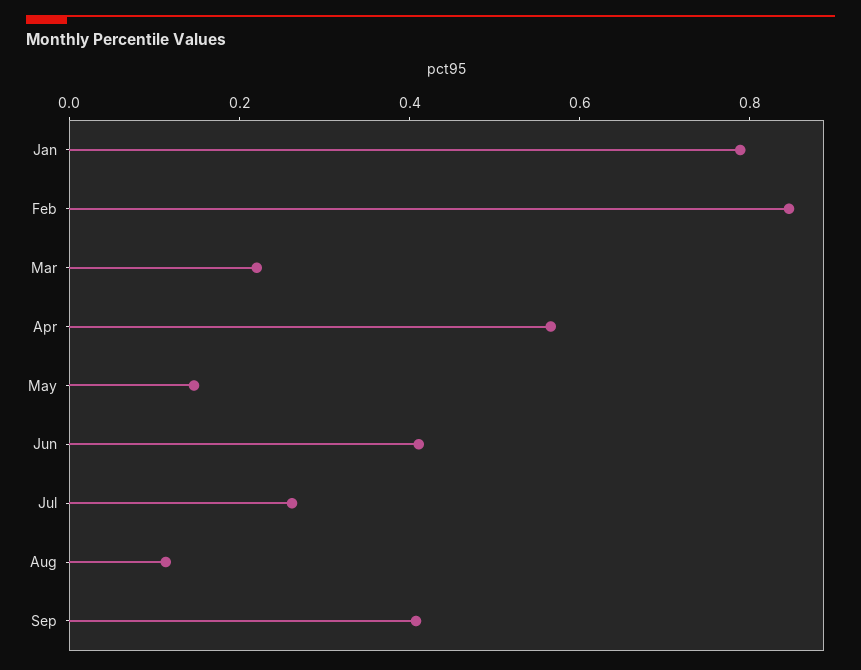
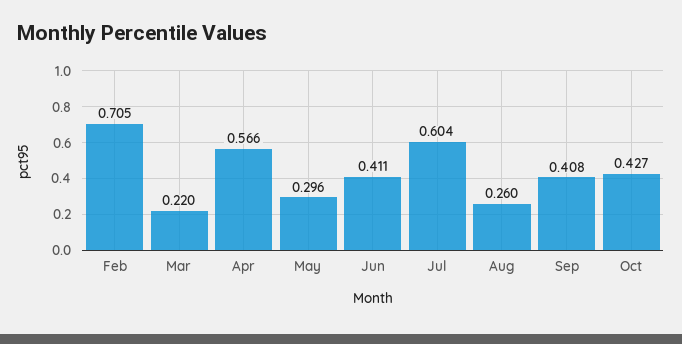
Jan: 0.8 -> none
Feb: 0.85 -> 0.705
May: 0.15 -> 0.296
Jul: 0.25 -> 0.604
Aug: 0.1 -> 0.26
Oct: none -> 0.427

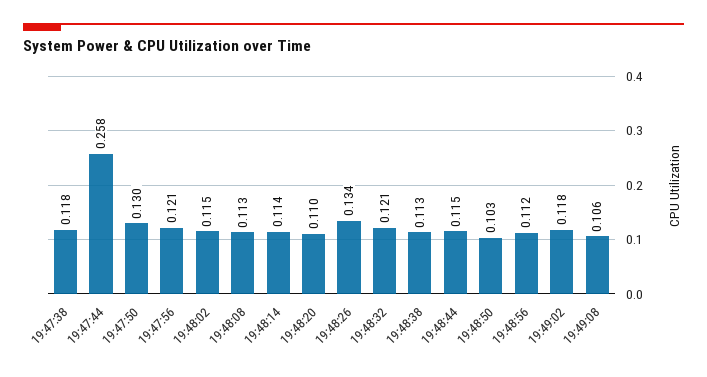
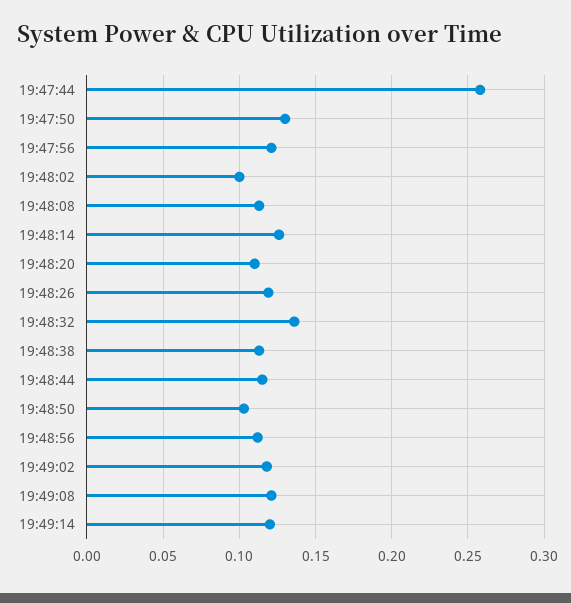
19:47:38: 0.118 -> none
19:48:02: 0.115 -> 0.1
19:48:14: 0.114 -> 0.125
19:48:26: 0.134 -> 0.12
19:48:32: 0.121 -> 0.135
19:49:08: 0.106 -> 0.12
19:49:14: none -> 0.12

※

* _EXERCISE OBJECTIVE_: Which lines in the listing hold the word "none"? Copy them out.

* _WRITTEN RESPONSE_:
Jan: 0.8 -> none
Oct: none -> 0.427
19:47:38: 0.118 -> none
19:49:14: none -> 0.12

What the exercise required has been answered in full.